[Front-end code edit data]
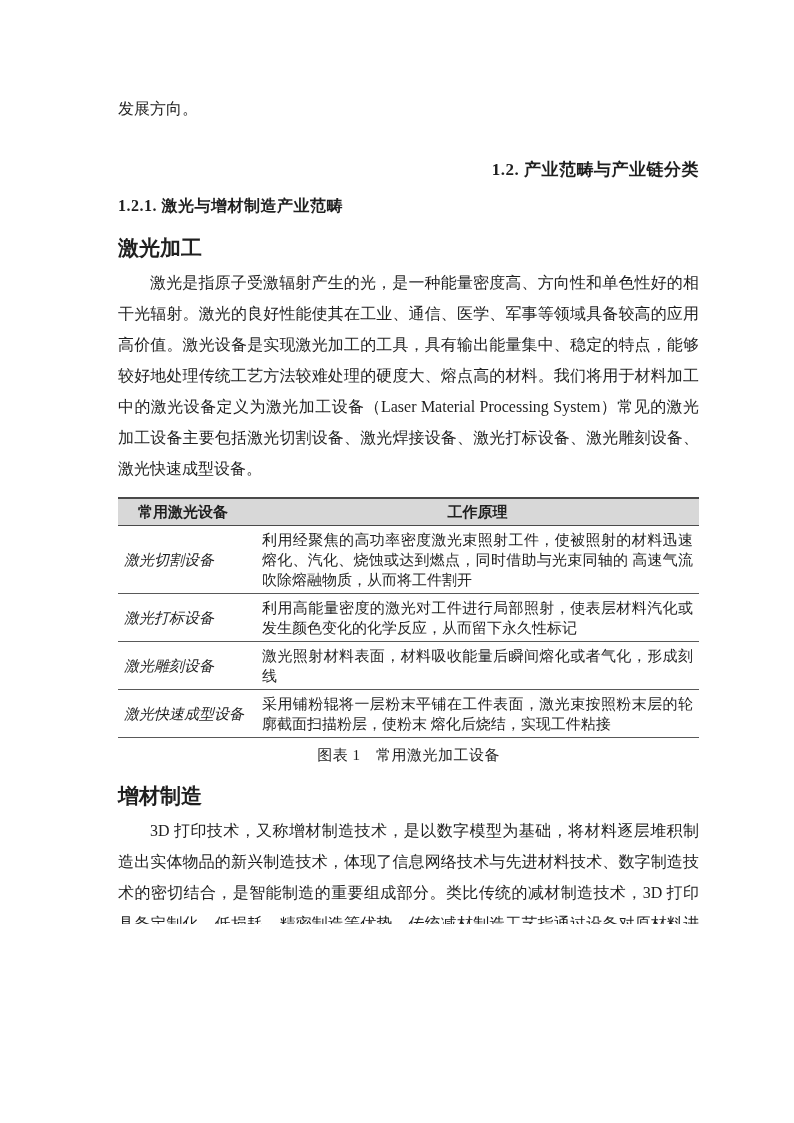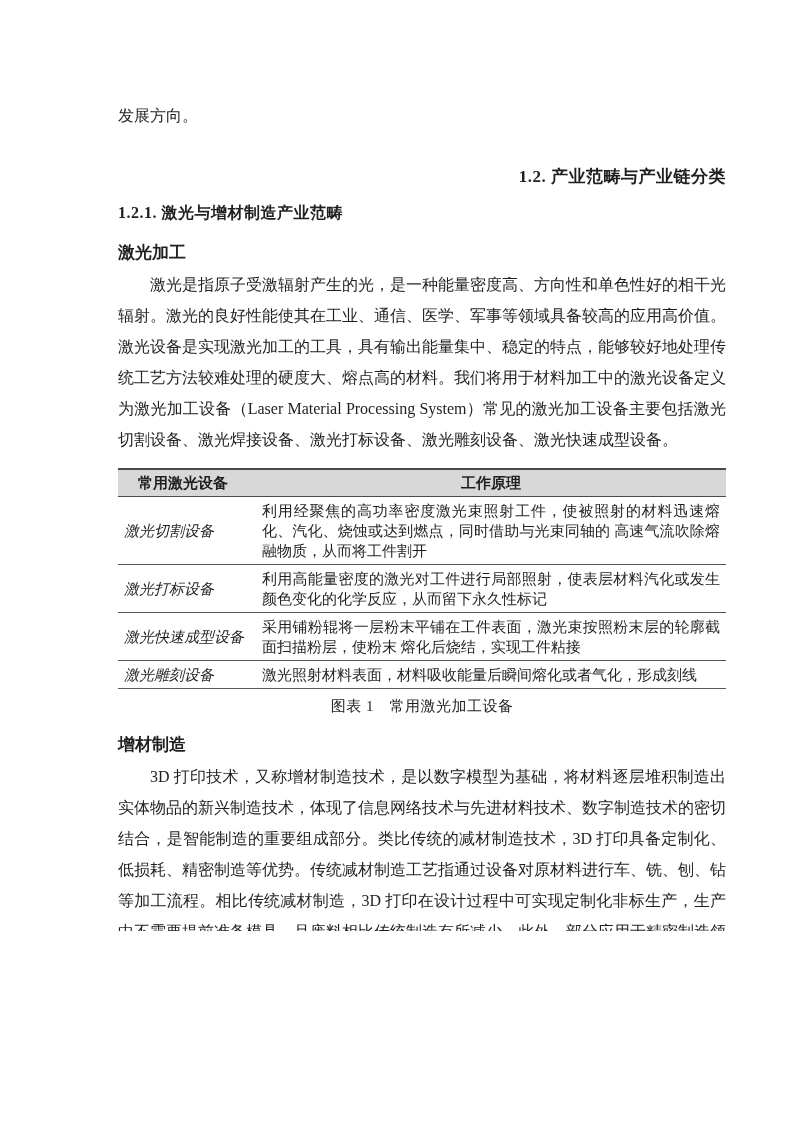--- a/index.html
+++ b/index.html
@@ -7,10 +7,10 @@
     position: relative;
     width: 794px;
     height: 923px;
-    margin: 8px auto;
+    margin: 1px auto;
     background: #ffffff;
     box-sizing: border-box;
-    padding: 92px 68px 0 118px;
+    padding: 92px 95px 0 118px;
     font-family: "Liberation Serif", "DejaVu Serif", serif;
     color: #1f1f1f;
     overflow: hidden;

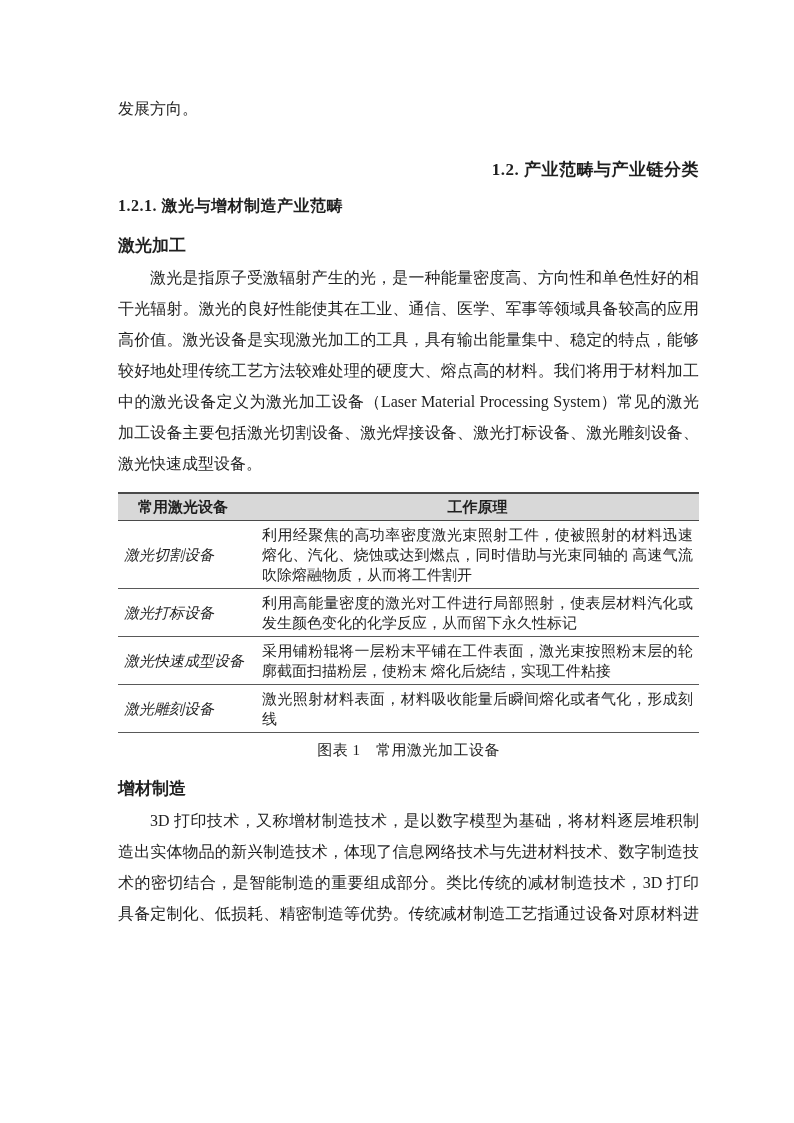--- a/index.html
+++ b/index.html
@@ -36,7 +36,7 @@
     letter-spacing: 0.5px;
   }
   .run-head {
-    font-size: 17px;
+    font-size: 21px;
     font-weight: bold;
     margin: 17px 0 0 0;
   }

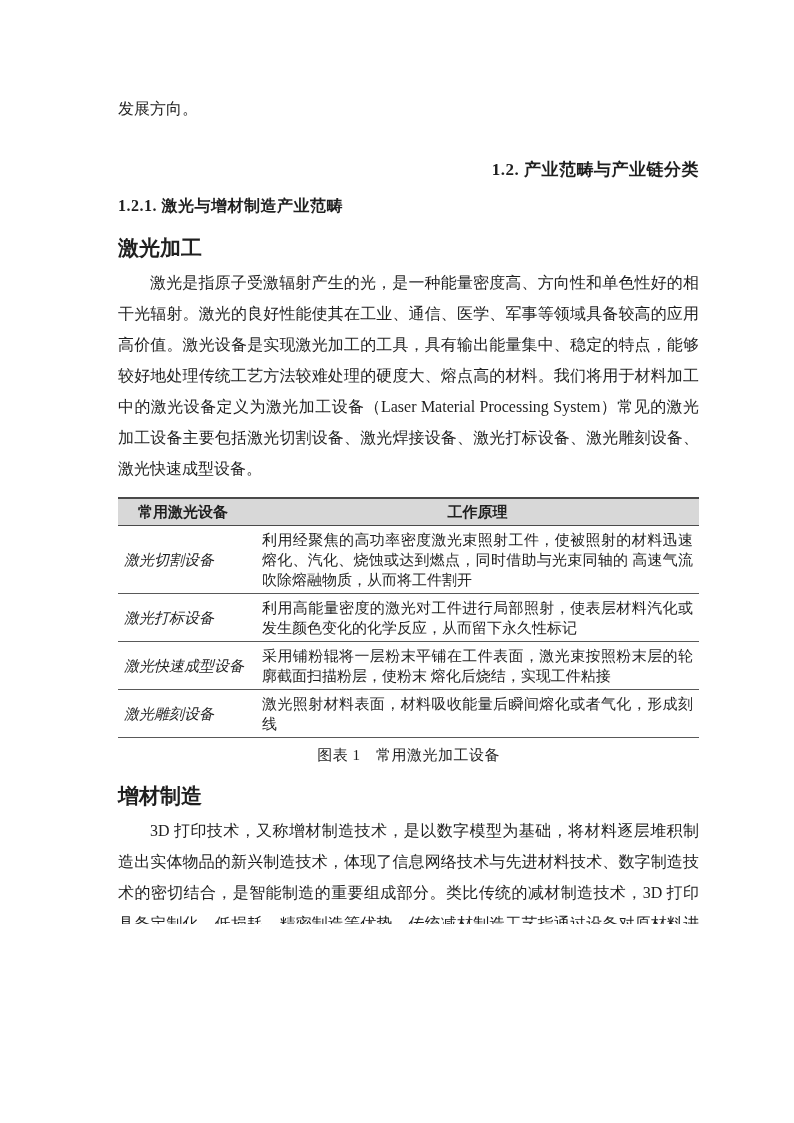--- a/index.html
+++ b/index.html
@@ -113,12 +113,12 @@
           <td class="principle">利用高能量密度的激光对工件进行局部照射，使表层材料汽化或发生颜色变化的化学反应，从而留下永久性标记</td>
         </tr>
         <tr>
+          <td class="device">激光雕刻设备</td>
+          <td class="principle">激光照射材料表面，材料吸收能量后瞬间熔化或者气化，形成刻线</td>
+        </tr>
+        <tr>
           <td class="device">激光快速成型设备</td>
           <td class="principle">采用铺粉辊将一层粉末平铺在工件表面，激光束按照粉末层的轮廓截面扫描粉层，使粉末 熔化后烧结，实现工件粘接</td>
-        </tr>
-        <tr>
-          <td class="device">激光雕刻设备</td>
-          <td class="principle">激光照射材料表面，材料吸收能量后瞬间熔化或者气化，形成刻线</td>
         </tr>
       </tbody>
   </table>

# [Task]
Your answer should consist of all lines above that include the string "形成刻线".

# [Answer box]
+          <td class="principle">激光照射材料表面，材料吸收能量后瞬间熔化或者气化，形成刻线</td>
-          <td class="principle">激光照射材料表面，材料吸收能量后瞬间熔化或者气化，形成刻线</td>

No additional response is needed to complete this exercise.